[Before and after images]
----

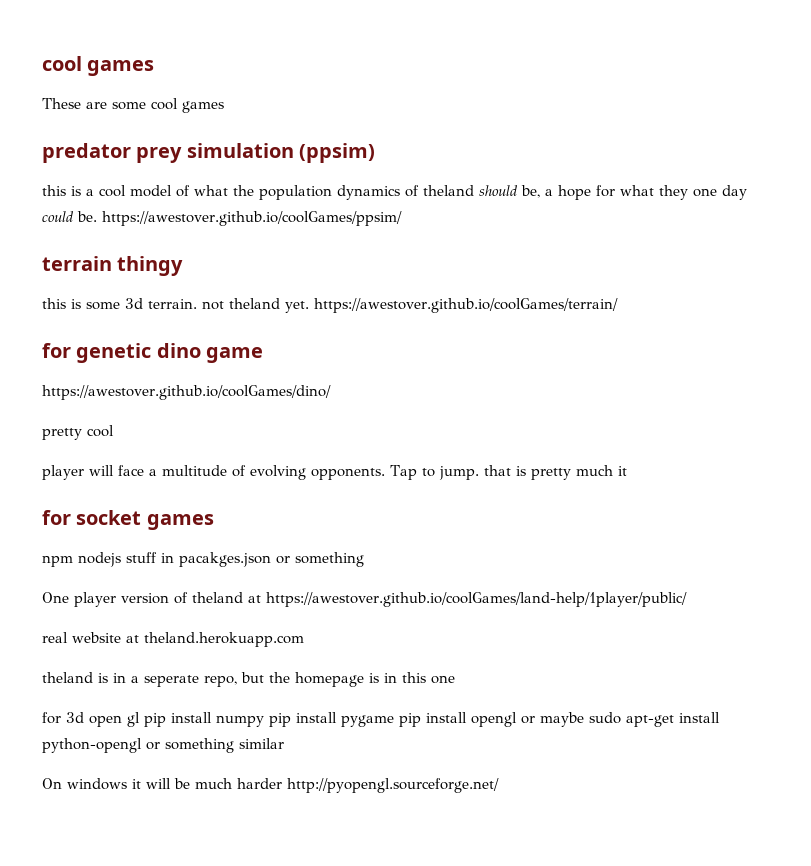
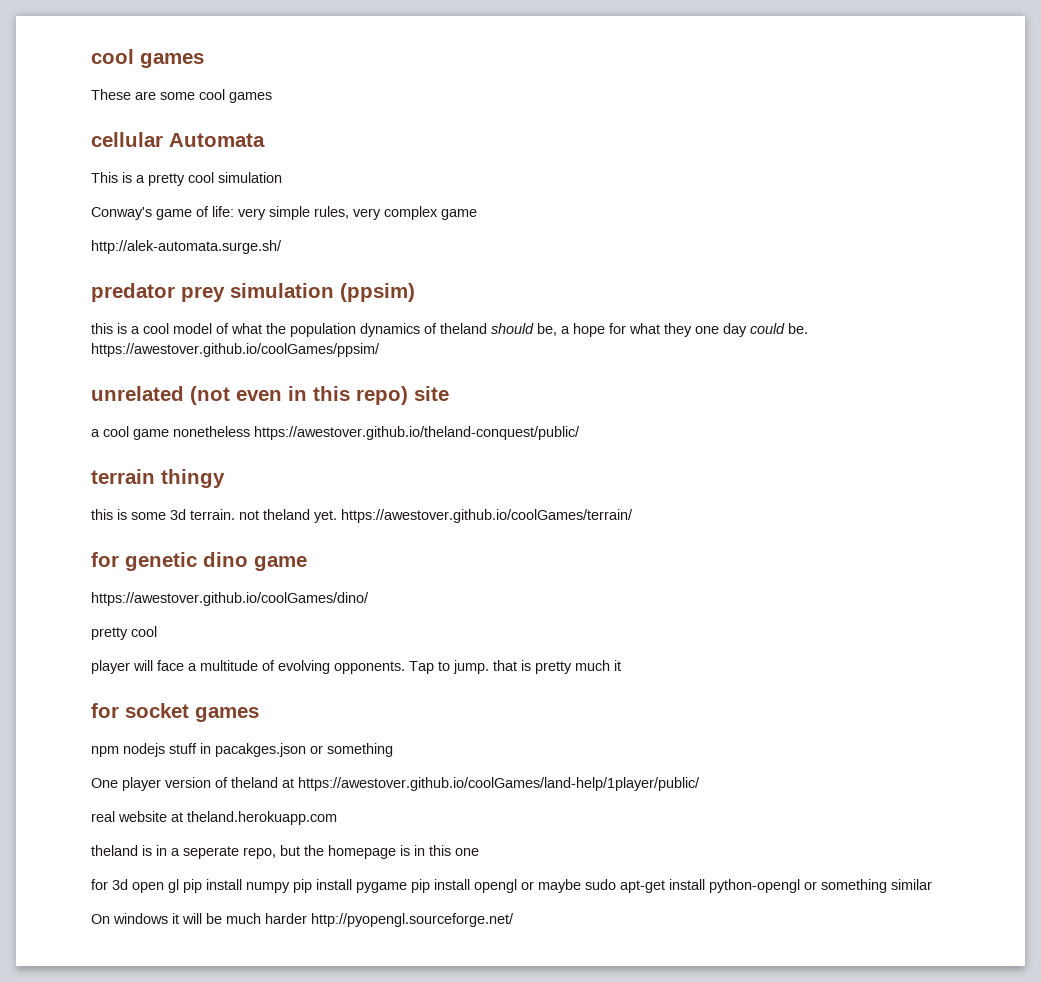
(224, 107) none -> [91,132,265,147] [91,172,282,186] [91,206,477,220] [91,240,282,254] // cellular Automata // This is a pretty cool simulation // Conway's game of life: very simple rules, very complex game // http://alek-automata.surge.sh/
(402, 218) none -> [91,386,449,405] [91,426,580,440] // unrelated (not even in this repo) site // a cool game nonetheless https://awestover.github.io/theland-conquest/public/

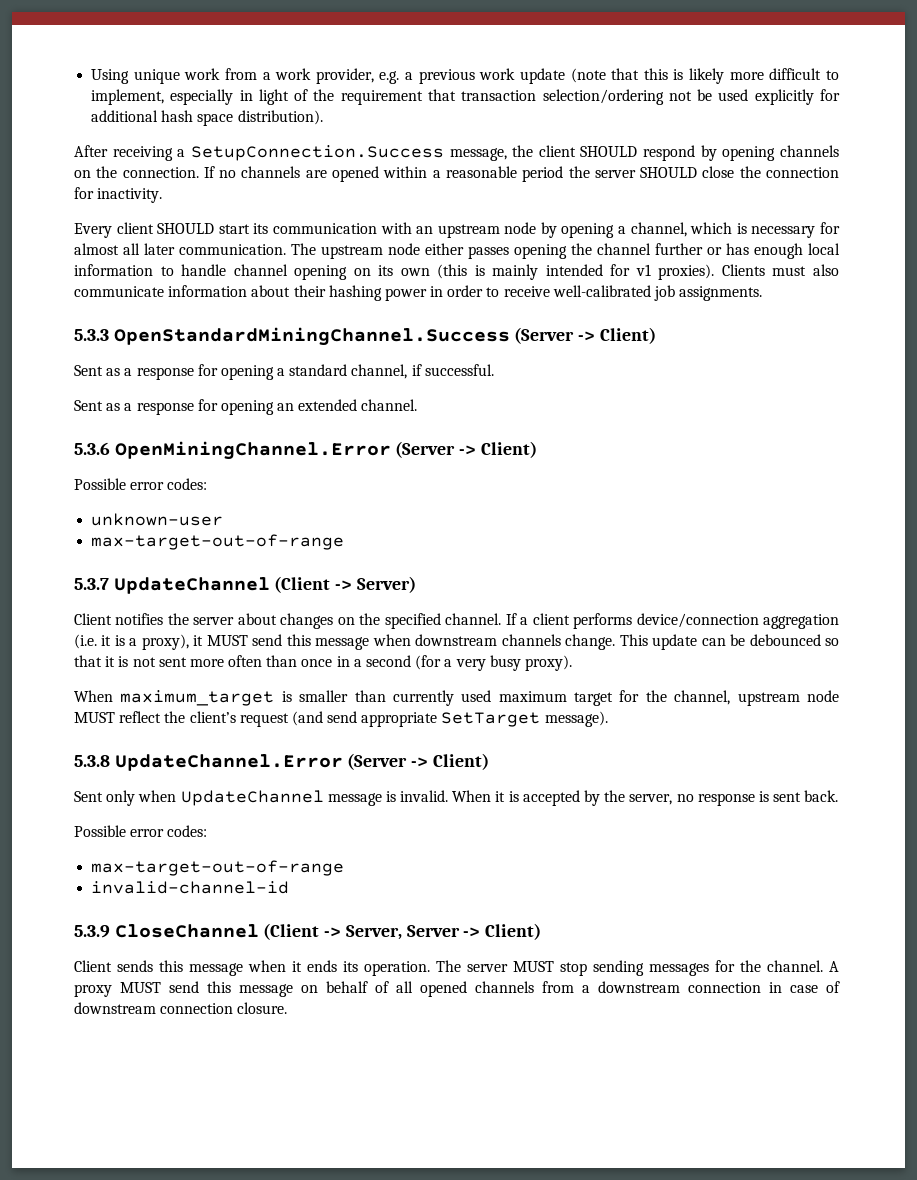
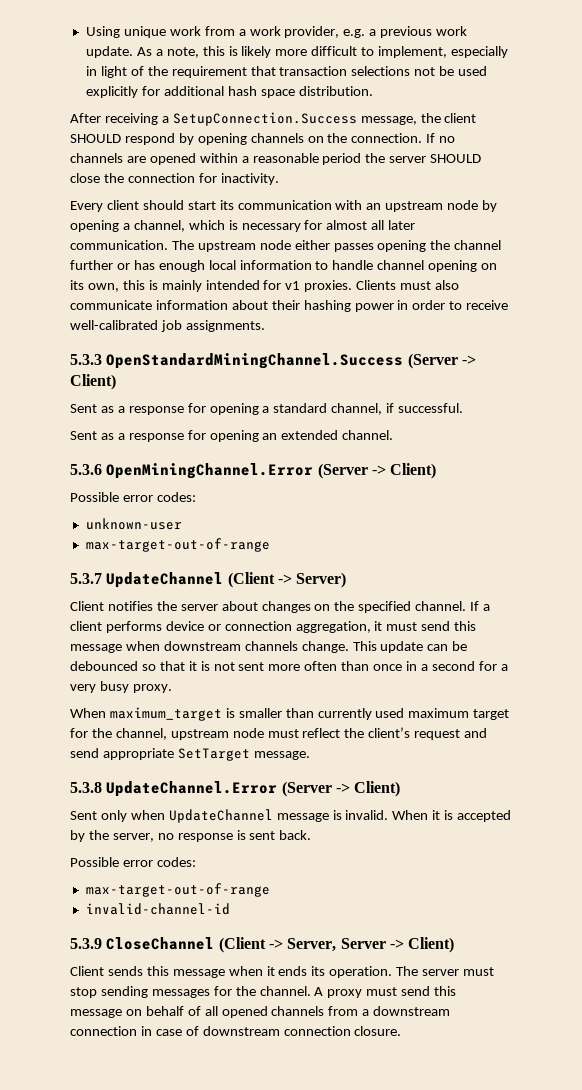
[519,68,640,84] update (note that -> [85,46,199,58] update. As a note,
[542,89,664,105] selection/ordering -> [351,66,411,76] selections
[237,110,323,125] distribution). -> [298,86,373,96] distribution.
[157,223,215,234] SHOULD -> [142,200,184,210] should
[400,264,468,279] own (this -> [87,280,145,292] own, this
[658,264,715,280] proxies). -> [304,280,353,292] proxies.
[636,613,840,629] [74,634,248,650] device/connection aggregation (i.e. it is a proxy), it MUST -> [165,621,418,633] device or connection aggregation, it must
[415,655,442,670] (for -> [478,661,497,671] for
[524,655,572,671] proxy). -> [132,684,172,693] proxy.
[74,712,115,723] MUST -> [267,729,299,738] must
[291,711,323,726] (and -> [464,728,488,738] and
[544,711,608,727] message). -> [253,751,310,760] message.
[513,961,554,972] MUST -> [463,967,495,976] must
[120,982,161,993] MUST -> [366,987,398,996] must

----

Exercise aim
Transcribe the records verbatim and omit the images.

Reply to the exercise
(224, 107) none -> [91,132,265,147] [91,172,282,186] [91,206,477,220] [91,240,282,254] // cellular Automata // This is a pretty cool simulation // Conway's game of life: very simple rules, very complex game // http://alek-automata.surge.sh/
(402, 218) none -> [91,386,449,405] [91,426,580,440] // unrelated (not even in this repo) site // a cool game nonetheless https://awestover.github.io/theland-conquest/public/

[519,68,640,84] update (note that -> [85,46,199,58] update. As a note,
[542,89,664,105] selection/ordering -> [351,66,411,76] selections
[237,110,323,125] distribution). -> [298,86,373,96] distribution.
[157,223,215,234] SHOULD -> [142,200,184,210] should
[400,264,468,279] own (this -> [87,280,145,292] own, this
[658,264,715,280] proxies). -> [304,280,353,292] proxies.
[636,613,840,629] [74,634,248,650] device/connection aggregation (i.e. it is a proxy), it MUST -> [165,621,418,633] device or connection aggregation, it must
[415,655,442,670] (for -> [478,661,497,671] for
[524,655,572,671] proxy). -> [132,684,172,693] proxy.
[74,712,115,723] MUST -> [267,729,299,738] must
[291,711,323,726] (and -> [464,728,488,738] and
[544,711,608,727] message). -> [253,751,310,760] message.
[513,961,554,972] MUST -> [463,967,495,976] must
[120,982,161,993] MUST -> [366,987,398,996] must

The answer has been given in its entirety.